WORK REQUEST:
Only the lines from the top of the data through the one with "Adelaide Crows Song Can Cooler-: 6 -> 3" are to be written out, each exactly as it stands.

Edit difference data:
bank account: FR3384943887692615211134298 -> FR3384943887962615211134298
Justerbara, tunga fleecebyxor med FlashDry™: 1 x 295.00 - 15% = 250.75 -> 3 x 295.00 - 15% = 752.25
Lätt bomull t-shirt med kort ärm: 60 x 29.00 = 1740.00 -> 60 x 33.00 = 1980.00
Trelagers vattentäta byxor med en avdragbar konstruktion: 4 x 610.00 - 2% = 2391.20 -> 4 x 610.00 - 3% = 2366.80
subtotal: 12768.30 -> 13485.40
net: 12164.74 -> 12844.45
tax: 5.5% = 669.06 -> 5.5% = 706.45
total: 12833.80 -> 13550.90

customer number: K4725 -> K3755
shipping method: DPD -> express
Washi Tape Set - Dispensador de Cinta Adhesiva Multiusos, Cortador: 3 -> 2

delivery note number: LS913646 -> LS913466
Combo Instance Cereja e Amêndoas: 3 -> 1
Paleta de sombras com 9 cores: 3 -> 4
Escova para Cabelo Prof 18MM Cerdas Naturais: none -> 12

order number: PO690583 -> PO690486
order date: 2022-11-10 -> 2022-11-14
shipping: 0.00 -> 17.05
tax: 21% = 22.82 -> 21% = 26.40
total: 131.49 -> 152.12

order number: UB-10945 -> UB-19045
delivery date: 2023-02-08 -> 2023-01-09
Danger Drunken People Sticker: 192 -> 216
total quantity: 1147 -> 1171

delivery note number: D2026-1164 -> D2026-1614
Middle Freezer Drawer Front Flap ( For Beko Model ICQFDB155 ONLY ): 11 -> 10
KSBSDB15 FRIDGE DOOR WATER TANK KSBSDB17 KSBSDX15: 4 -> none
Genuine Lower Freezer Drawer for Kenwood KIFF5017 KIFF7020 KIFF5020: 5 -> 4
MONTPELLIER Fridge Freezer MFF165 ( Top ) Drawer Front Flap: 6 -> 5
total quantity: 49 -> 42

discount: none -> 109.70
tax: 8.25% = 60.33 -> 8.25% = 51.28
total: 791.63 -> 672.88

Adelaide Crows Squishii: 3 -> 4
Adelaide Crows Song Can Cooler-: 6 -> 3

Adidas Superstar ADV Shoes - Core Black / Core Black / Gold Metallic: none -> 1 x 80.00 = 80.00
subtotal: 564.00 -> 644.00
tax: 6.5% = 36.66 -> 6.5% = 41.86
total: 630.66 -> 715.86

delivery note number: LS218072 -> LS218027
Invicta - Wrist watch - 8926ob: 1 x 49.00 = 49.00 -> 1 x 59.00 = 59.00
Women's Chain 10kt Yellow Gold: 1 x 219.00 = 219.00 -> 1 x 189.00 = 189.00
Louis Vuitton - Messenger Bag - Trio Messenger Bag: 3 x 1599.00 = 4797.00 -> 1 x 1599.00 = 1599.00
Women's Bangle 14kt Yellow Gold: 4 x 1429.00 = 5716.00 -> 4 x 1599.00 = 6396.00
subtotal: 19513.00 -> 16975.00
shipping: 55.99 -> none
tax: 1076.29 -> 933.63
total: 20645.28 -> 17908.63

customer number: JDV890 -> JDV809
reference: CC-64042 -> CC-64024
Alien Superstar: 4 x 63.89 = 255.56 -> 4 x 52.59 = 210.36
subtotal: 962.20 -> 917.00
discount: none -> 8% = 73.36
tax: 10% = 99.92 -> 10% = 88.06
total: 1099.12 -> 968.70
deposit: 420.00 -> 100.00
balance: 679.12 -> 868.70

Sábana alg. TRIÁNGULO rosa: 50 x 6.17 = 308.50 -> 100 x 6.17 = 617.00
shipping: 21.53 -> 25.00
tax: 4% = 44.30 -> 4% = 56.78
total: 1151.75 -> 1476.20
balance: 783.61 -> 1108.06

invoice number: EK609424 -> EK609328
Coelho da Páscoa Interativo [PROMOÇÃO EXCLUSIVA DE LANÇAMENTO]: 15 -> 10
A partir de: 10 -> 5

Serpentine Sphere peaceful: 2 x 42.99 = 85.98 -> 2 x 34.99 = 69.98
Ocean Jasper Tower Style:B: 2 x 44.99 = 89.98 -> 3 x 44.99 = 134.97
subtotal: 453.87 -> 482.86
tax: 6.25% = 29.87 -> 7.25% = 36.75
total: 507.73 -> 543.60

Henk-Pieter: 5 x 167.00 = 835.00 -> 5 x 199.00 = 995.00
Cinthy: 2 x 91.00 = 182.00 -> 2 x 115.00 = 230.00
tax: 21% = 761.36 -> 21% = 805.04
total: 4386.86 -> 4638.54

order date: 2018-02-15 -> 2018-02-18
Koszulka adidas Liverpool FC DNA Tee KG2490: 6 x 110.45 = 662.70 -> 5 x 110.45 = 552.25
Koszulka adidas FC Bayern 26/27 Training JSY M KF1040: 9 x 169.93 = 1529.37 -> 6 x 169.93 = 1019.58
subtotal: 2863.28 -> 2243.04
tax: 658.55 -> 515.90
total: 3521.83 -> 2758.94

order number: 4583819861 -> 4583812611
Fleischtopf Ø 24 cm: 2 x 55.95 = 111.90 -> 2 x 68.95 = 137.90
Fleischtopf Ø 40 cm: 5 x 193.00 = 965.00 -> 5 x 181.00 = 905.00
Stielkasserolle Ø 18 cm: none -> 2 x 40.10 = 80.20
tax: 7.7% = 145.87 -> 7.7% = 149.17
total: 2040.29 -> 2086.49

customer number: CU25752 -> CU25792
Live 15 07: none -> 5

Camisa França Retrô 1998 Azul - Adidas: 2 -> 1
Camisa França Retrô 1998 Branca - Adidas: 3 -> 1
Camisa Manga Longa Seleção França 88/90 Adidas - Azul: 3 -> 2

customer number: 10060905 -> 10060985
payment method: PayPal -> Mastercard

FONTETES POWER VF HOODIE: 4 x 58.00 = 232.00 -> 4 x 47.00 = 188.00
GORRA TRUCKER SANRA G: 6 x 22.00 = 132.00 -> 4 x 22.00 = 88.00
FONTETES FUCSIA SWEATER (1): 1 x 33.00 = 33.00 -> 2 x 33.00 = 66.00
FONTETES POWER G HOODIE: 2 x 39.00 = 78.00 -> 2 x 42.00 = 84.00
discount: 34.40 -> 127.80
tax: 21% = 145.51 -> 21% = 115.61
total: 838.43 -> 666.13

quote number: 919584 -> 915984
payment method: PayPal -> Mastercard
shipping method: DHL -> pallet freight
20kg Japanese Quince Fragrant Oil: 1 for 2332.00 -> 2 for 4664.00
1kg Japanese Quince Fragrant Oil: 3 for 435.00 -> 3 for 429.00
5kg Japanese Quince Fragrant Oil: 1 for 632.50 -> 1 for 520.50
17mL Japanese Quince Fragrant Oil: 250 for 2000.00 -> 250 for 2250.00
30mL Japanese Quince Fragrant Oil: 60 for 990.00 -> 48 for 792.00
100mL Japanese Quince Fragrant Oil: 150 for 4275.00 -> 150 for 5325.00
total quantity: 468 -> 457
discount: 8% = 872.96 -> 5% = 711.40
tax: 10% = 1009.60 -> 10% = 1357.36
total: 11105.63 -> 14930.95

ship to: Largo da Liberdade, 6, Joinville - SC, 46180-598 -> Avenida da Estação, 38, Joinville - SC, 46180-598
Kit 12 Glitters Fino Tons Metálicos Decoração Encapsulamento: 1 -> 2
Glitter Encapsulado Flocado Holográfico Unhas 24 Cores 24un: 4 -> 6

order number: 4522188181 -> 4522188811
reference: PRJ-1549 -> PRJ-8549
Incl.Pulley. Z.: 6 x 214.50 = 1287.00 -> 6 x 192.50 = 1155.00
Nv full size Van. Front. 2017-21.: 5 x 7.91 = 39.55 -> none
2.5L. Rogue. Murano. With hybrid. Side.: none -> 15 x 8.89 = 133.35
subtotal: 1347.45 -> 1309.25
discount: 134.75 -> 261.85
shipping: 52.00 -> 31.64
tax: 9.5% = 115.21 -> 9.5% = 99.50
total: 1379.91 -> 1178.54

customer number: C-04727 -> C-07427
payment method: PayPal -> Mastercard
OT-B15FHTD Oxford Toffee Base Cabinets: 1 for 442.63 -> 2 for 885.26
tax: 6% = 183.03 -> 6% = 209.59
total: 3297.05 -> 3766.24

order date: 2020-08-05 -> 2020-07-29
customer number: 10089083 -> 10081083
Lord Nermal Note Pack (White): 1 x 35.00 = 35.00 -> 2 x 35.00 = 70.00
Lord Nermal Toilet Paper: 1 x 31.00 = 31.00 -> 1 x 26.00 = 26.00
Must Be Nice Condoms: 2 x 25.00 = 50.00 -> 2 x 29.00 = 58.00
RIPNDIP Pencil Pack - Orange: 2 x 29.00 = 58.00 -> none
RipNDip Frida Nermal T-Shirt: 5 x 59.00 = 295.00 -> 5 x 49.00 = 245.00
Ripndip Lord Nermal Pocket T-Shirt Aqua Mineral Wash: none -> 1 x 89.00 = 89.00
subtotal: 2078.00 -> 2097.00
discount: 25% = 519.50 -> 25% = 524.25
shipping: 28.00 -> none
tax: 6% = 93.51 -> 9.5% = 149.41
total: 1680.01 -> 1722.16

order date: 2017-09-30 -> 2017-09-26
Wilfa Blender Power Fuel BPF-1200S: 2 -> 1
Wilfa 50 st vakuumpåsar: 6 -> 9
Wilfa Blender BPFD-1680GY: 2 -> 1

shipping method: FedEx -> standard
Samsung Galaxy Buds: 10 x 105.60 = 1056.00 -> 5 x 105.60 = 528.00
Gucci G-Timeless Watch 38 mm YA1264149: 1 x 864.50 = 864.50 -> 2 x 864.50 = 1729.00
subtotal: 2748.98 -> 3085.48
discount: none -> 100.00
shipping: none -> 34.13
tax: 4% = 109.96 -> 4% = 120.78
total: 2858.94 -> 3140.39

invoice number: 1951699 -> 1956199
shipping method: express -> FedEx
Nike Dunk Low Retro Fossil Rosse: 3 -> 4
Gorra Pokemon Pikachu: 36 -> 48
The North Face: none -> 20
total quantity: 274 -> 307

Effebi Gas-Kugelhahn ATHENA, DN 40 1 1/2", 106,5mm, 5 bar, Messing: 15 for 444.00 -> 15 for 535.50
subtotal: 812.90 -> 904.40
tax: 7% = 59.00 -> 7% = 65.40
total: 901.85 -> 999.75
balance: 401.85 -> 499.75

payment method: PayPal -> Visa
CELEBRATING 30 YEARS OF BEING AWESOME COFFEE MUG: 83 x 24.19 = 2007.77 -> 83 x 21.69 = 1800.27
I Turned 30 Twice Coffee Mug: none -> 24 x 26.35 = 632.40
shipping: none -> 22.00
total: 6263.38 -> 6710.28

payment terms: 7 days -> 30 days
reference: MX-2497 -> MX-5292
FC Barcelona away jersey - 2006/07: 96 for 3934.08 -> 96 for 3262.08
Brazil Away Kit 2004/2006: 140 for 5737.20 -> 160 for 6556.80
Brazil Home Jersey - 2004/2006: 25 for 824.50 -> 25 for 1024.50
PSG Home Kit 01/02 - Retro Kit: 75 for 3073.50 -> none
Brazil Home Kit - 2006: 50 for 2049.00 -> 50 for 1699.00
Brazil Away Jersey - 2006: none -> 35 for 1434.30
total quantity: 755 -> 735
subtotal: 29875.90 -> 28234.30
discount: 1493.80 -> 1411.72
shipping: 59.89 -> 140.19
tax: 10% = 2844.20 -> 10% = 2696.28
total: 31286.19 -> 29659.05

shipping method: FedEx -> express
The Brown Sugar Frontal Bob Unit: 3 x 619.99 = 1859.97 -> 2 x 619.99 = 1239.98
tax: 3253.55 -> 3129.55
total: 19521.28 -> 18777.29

TASK RESULT:
bank account: FR3384943887692615211134298 -> FR3384943887962615211134298
Justerbara, tunga fleecebyxor med FlashDry™: 1 x 295.00 - 15% = 250.75 -> 3 x 295.00 - 15% = 752.25
Lätt bomull t-shirt med kort ärm: 60 x 29.00 = 1740.00 -> 60 x 33.00 = 1980.00
Trelagers vattentäta byxor med en avdragbar konstruktion: 4 x 610.00 - 2% = 2391.20 -> 4 x 610.00 - 3% = 2366.80
subtotal: 12768.30 -> 13485.40
net: 12164.74 -> 12844.45
tax: 5.5% = 669.06 -> 5.5% = 706.45
total: 12833.80 -> 13550.90

customer number: K4725 -> K3755
shipping method: DPD -> express
Washi Tape Set - Dispensador de Cinta Adhesiva Multiusos, Cortador: 3 -> 2

delivery note number: LS913646 -> LS913466
Combo Instance Cereja e Amêndoas: 3 -> 1
Paleta de sombras com 9 cores: 3 -> 4
Escova para Cabelo Prof 18MM Cerdas Naturais: none -> 12

order number: PO690583 -> PO690486
order date: 2022-11-10 -> 2022-11-14
shipping: 0.00 -> 17.05
tax: 21% = 22.82 -> 21% = 26.40
total: 131.49 -> 152.12

order number: UB-10945 -> UB-19045
delivery date: 2023-02-08 -> 2023-01-09
Danger Drunken People Sticker: 192 -> 216
total quantity: 1147 -> 1171

delivery note number: D2026-1164 -> D2026-1614
Middle Freezer Drawer Front Flap ( For Beko Model ICQFDB155 ONLY ): 11 -> 10
KSBSDB15 FRIDGE DOOR WATER TANK KSBSDB17 KSBSDX15: 4 -> none
Genuine Lower Freezer Drawer for Kenwood KIFF5017 KIFF7020 KIFF5020: 5 -> 4
MONTPELLIER Fridge Freezer MFF165 ( Top ) Drawer Front Flap: 6 -> 5
total quantity: 49 -> 42

discount: none -> 109.70
tax: 8.25% = 60.33 -> 8.25% = 51.28
total: 791.63 -> 672.88

Adelaide Crows Squishii: 3 -> 4
Adelaide Crows Song Can Cooler-: 6 -> 3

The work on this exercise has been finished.